- Also known as: The Freshmen
- Origin: San Francisco, California, United States
- Genres: Hip hop, West Coast hip hop
- Years active: 2009–2015 (disband)
- Label: A&M/Octone Records/Exit 8
- Members: Kristo THX A-Wolf
- Website: www.dropcityyachtclub.com (currently inactive)

= Drop City Yacht Club =

American hip hop group

Drop City Yacht Club was an American hip hop group performing for Platform, LLC, A&M/Octone Records through a joint venture with Exit 8 Records. Drop City Yacht Club members include Kristo (rapper) and THX (producer). One of the original members, A-Wolf, left for unknown reasons. Originally called The Freshmen, they adopted their new moniker in early 2013. Known for their atypical approach to making a rap record, they describe themselves as individually crazy artists collaborating to create one sane group.

The group's style fuses hip hop, pop and 1960s rock. A-Wolf described these characteristics as similar to The Beach Boys and The Beastie Boys.

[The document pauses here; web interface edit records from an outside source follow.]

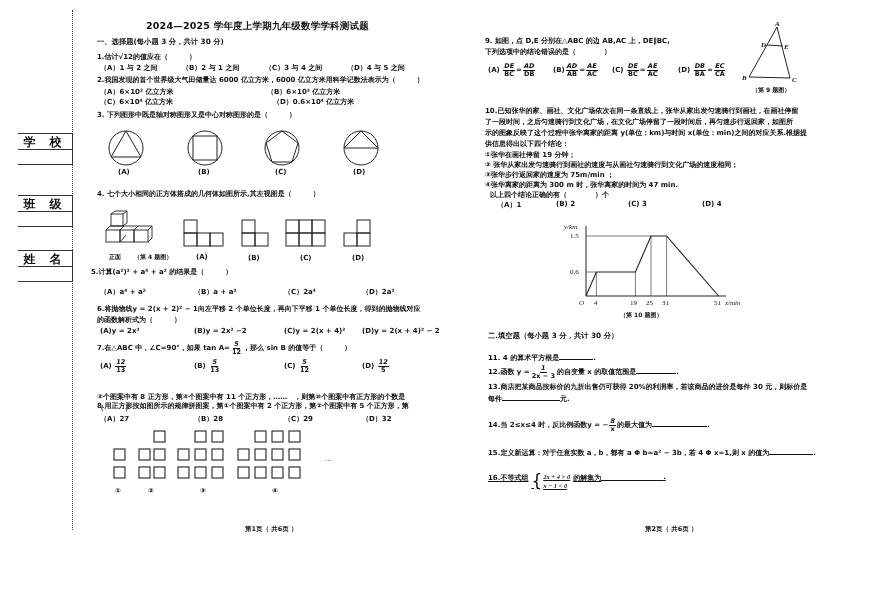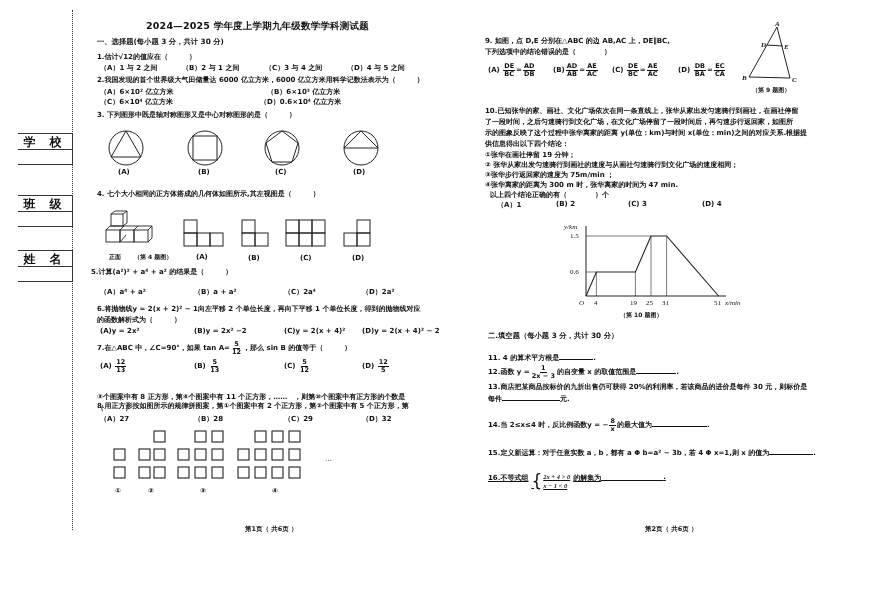--- a/index.html
+++ b/index.html
@@ -5,21 +5,21 @@
   * { box-sizing: border-box; margin: 0; padding: 0; }
   html, body { width: 870px; height: 614px; background: #ffffff; overflow: hidden; }
   body { font-family: "DejaVu Sans", sans-serif; color: #111; font-size: 7px; position: relative; }
   .abs { position: absolute; white-space: nowrap; }
   .title { font-size: 9.5px; font-weight: bold; letter-spacing: 0.2px; }
   .sec { font-size: 7.3px; font-weight: bold; }
   .q { font-size: 7px; font-weight: bold; }
   .opt { font-size: 7px; font-weight: bold; }
   .serif { font-family: "Liberation Serif", serif; font-style: italic; }
   .frac { display: inline-flex; flex-direction: column; align-items: center; vertical-align: middle; line-height: 1; font-size: 6.5px; margin: 0 1px; }
-  .frac .num { border-bottom: 0.8px solid #111; padding: 0 1px; }
+  .frac .num { border-bottom: 0.8px solid #111; padding: 0 1px; font-style: italic; }
   .frac .den { padding: 0 1px; }
   .caption { font-size: 6px; font-weight: bold; }
   .dotline { position: absolute; left: 72px; top: 10px; width: 0; height: 520px; border-left: 1.5px dotted #333; }
   .binding-box { position: absolute; left: 18px; width: 55px; height: 32px; border: 1px solid #333; border-left: none; }
   .binding-box .lbl { position: absolute; left: 0; right: 0; top: 0; height: 16px; border-bottom: 1px solid #333; text-align: center; font-size: 12px; font-weight: bold; line-height: 16px; letter-spacing: 5px; }
   .blank { display: inline-block; border-bottom: 0.8px solid #111; height: 8px; vertical-align: baseline; }
   svg { position: absolute; overflow: visible; }
   .footer { font-size: 6.5px; font-weight: bold; }
 </style>
 </head>
@@ -45,21 +45,21 @@
   <div class="abs q" style="left:97px; top:52px;">1.估计√12的值应在（　　　）</div>
   <div class="abs opt" style="left:100px; top:63px;">（A）1 与 2 之间</div>
   <div class="abs opt" style="left:182px; top:63px;">（B）2 与 1 之间</div>
   <div class="abs opt" style="left:265px; top:63px;">（C）3 与 4 之间</div>
   <div class="abs opt" style="left:347px; top:63px;">（D）4 与 5 之间</div>
 
   <div class="abs q" style="left:97px; top:75px;">2.我国发现的首个世界级大气田储量达 6000 亿立方米，6000 亿立方米用科学记数法表示为（　　　）</div>
   <div class="abs opt" style="left:100px; top:87px;">（A）6×10² 亿立方米</div>
   <div class="abs opt" style="left:267px; top:87px;">（B）6×10³ 亿立方米</div>
   <div class="abs opt" style="left:100px; top:97px;">（C）6×10⁴ 亿立方米</div>
-  <div class="abs opt" style="left:260px; top:97px;text-align:right;">（D）0.6×10⁴ 亿立方米</div>
+  <div class="abs opt" style="left:273px; top:97px;text-align:right;">（D）0.6×10⁴ 亿立方米</div>
 
   <div class="abs q" style="left:97px; top:110px;">3. 下列图形中既是轴对称图形又是中心对称图形的是（　　　）</div>
   <svg style="left:108px; top:130px;" width="40" height="40">
     <circle cx="18" cy="18" r="17" fill="none" stroke="#222" stroke-width="1"></circle>
     <polygon points="18,1 3,27 33,27" fill="none" stroke="#222" stroke-width="1"></polygon>
   </svg>
   <svg style="left:187px; top:130px;" width="40" height="40">
     <circle cx="18" cy="18" r="17" fill="none" stroke="#222" stroke-width="1"></circle>
     <rect x="6" y="6" width="24" height="24" fill="none" stroke="#222" stroke-width="1"></rect>
   </svg>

A single, "Crickets," featuring R&B singer Jeremih, was their first release. A&M/Octone executive VP and head of promotion, Ben Berkman, explained that Jeremih was picked to redo the hook to give it a more rhythmic format. The song makes fun of their own rejections. The single peaked at 36 on the mainstream top 40 chart, at 36 on the hot R&B/hip-hop chart and fell just short of charting on the Billboard Hot 100, peaking at 102. The group's video for "Crickets" has over four million views. In the fall of 2013, the group released their debut album.

== Discography ==

=== EPs ===

| Album title | Album details |
|---|---|
| Crickets - EP | Released: February 26, 2013; Label: Exit 8/A&M/Octone; Formats: digital download; Executive Producers Platform, LLC (Vince Phillips & Malik Rasheed); |

=== Singles ===

List of singles by title, year and peak chart positions, and album
| Title | Year | Peak chart positions |  |  | Album |
| US | US Pop Songs | US R&B/Hip-Hop |
| "Crickets" (feat. Jeremih) | 2013 | 102 | 36 | 36 | Crickets - EP |
"—" denotes releases that did not chart or receive certification.